植民地戦争+α

歴史テーマの中量級のボードゲームを制作し、ゲームマーケットに出展しています。
なので歴史とボドゲの話が多いです。

サクサク三国志:劉循/張任

2011年03月22日 22時20分56秒 | ゲームシステム
 ちょっと横着してこの2人を一緒に書きます。張任は益州の貧しい家の出でしたが劉璋に指揮官として取り立てられた経緯から劉璋への忠義厚い老将です。張任は劉備の入蜀合戦で綿竹で戦いますが破れます。劉璋軍の主将クラスの冷包が討ち取られ、劉カイが行方不明になる中、張任は最終防衛ラインであるラク城まで撤退します。ラク城は劉璋の長男 劉循が防衛していました。劉循は父 劉璋に似ておらず、武勇があり血気盛んな若者でした。そこに合流することで劉備軍に最後の抵抗を行います。この劉循&張任の激しい抵抗により、劉備は軍師のホウ統を失っています。その為、劉備は荊州から諸葛亮の援軍を待ちざるを得なくなり、結局ラク城は1年もの間、劉備軍を食い止めることに成功します。しかし、その戦果もこれまで。ついに張任は捕虜となり劉循のみが成都に逃げ帰る結果となりました。
 張任の能力をかっていた劉備は何とか配下になるように説得しますが、張任は老将は二君には仕えずと言って拒んだ為、惜しみながら処刑し手厚く葬りました。一方、劉循はその後あっさり劉璋が降伏した為、同じく降伏し劉備の配下となります。そして父と違って成都に留め置かれます。血気盛んな劉循を遠方にやりたくなかったと言う判断だったのでしょうか? その後は飼い殺されたのか目だった記述がありません。
 なお、演義では張任の記述が際立っており、ホウ統が酒宴の席で魏延に剣舞を行わせて劉璋の暗殺を目論むと、それに気がつき劉璋を守るように剣舞に参加したり、ホウ統も張任が放った矢が馬に当たり落馬して死んだことになっています。
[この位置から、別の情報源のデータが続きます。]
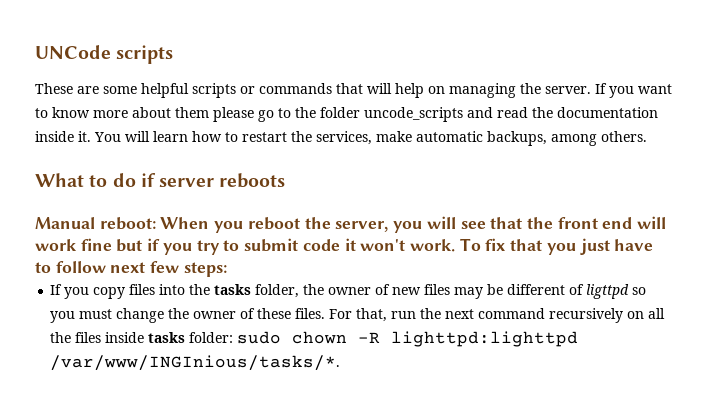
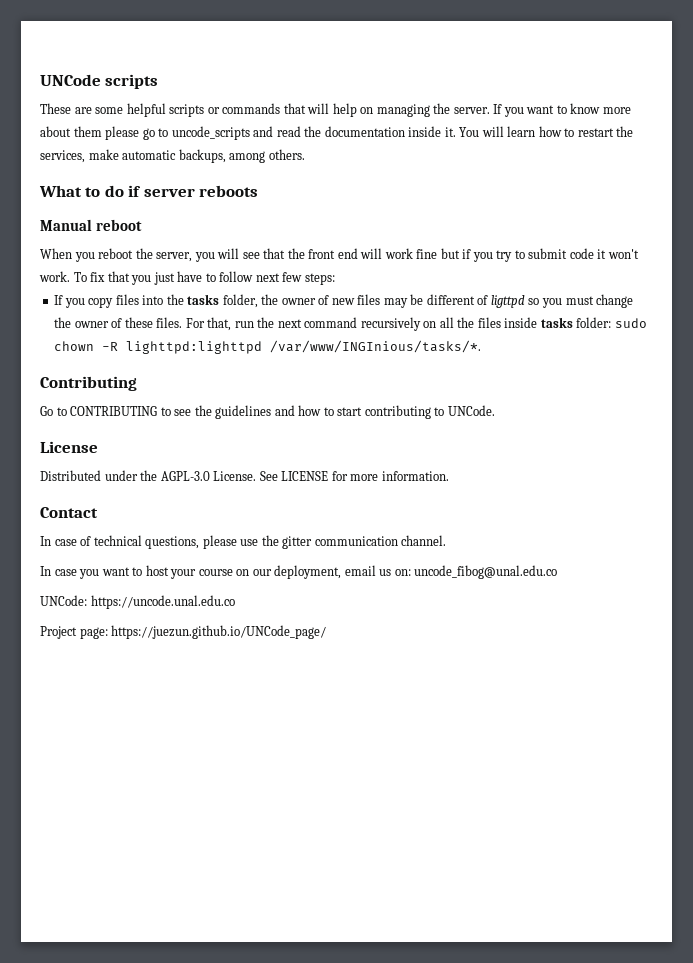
[295,107,360,118] the folder -> (169, 132) none
[99,217,156,230] reboot: -> [95,219,142,231] reboot //
(341, 363) none -> [40,376,137,391] [40,405,495,419] [40,441,98,453] [40,470,449,481] [40,507,98,518] [40,535,447,549] [40,565,558,579] [40,595,235,609] [40,625,327,639] // Contributing // Go to CONTRIBUTING to see the guidelines and how to start contributing to UNCode. // License // Distributed under the AGPL-3.0 License. See LICENSE for more information. // Contact // In case of technical questions, please use the gitter communication channel. // In case you want to host your course on our deployment, email us on: uncode_fibog@unal.edu.co // UNCode: https://uncode.unal.edu.co // Project page: https://juezun.github.io/UNCode_page/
 ここからが想像ですが、ラク城の指揮官は劉循です。これは劉循が元からラク城に居たのに対して、張任は綿竹の戦いに敗退した後、合流しているからです。そして劉循の指揮下の元、激しい篭城戦が行われるのですが、劉循は単に城に篭っただけでなく、劉備軍の隙をついては打って出て幾度と無く奇襲を行ったと考えられます。指揮は劉循で実行部隊として張任が先陣を切ったのかもしれません。この奇襲によってホウ統は亡くなります。この仮説は、諸葛亮の援軍を得られる劉備軍がホウ統を失うほど強行な城攻めを慣行したとは思えないからです。さらに劉循は、劉備軍が荊州から援軍を呼ぶ情報を得ると、最後の掛けに出ます。成都には劉璋の元まだ3万の兵が居ました。この兵とラク城の兵とで援軍が来る前に劉備軍を壊滅するのです。本来ならこの作戦に成都側でも気がつくべきですが、成都の指揮官は劉璋で補佐する者もいません。ですので劉循は張任に包囲を突破し、成都まで行って兵を連れて帰ってくることを命じます。しかし、張任は包囲を突破できず、劉備軍の捕虜となり処刑されます。これが張任だけが先に捕虜となった理由です。打つ手が無くなった劉循はその後も劉備軍に援軍が到着するまではラク城を守り通しますが、援軍が到着すると勝ち目が無いと判断し成都に帰還し、そこで最後の戦いを考えるのですが、これは父の降伏により無血開城となりました。正史にラク城が陥落する記述が詳しく書かれていないのと、劉循が逃げ帰れているのは劉循側で兵を連れての撤退で、劉備側はホウ統を失っているので、諸葛亮と合流するまでは追撃など危ない行動は行わなかったのではないでしょうか。
 こう考えると演義の記述を逆転させ、ラク城の防衛戦とホウ統の死亡の功績を劉循のものとすることが出来ます。しかしあくまでこれは仮説ですので、もっとも手堅いのは、熟練の将軍であった張任は綿竹戦では采配するだけの指揮権がなかったものの、劉循のお陰でラク城の防衛戦では幅広い指揮権を得てその能力を発揮できたと言う考えです。これによる能力評価ですが、張任の統率はホウ統への奇襲なども加味して4、武力は一騎打ちなどで討ち取っているわけでは無いので3、政治はしていないでしょうから1、知力は多少演義の記述が加味されていますが、その防衛において知将としての上手さがありますので3としました。一方、劉循ですが某SLGではオール2ぐらいの能力になってしまうのですが、それではあんまりですので統率と武力を3としましました。政治はラク城での長期防衛を評価して特に1には落としませんでした。

 ちなみに張任、生年不詳ですが、某ゲームでは168年生まれです。しかしこれだと老将だと言って死んだ際、45歳です。ちょっと老将と言うには足りないような…、10歳ぐらい違わないかなー。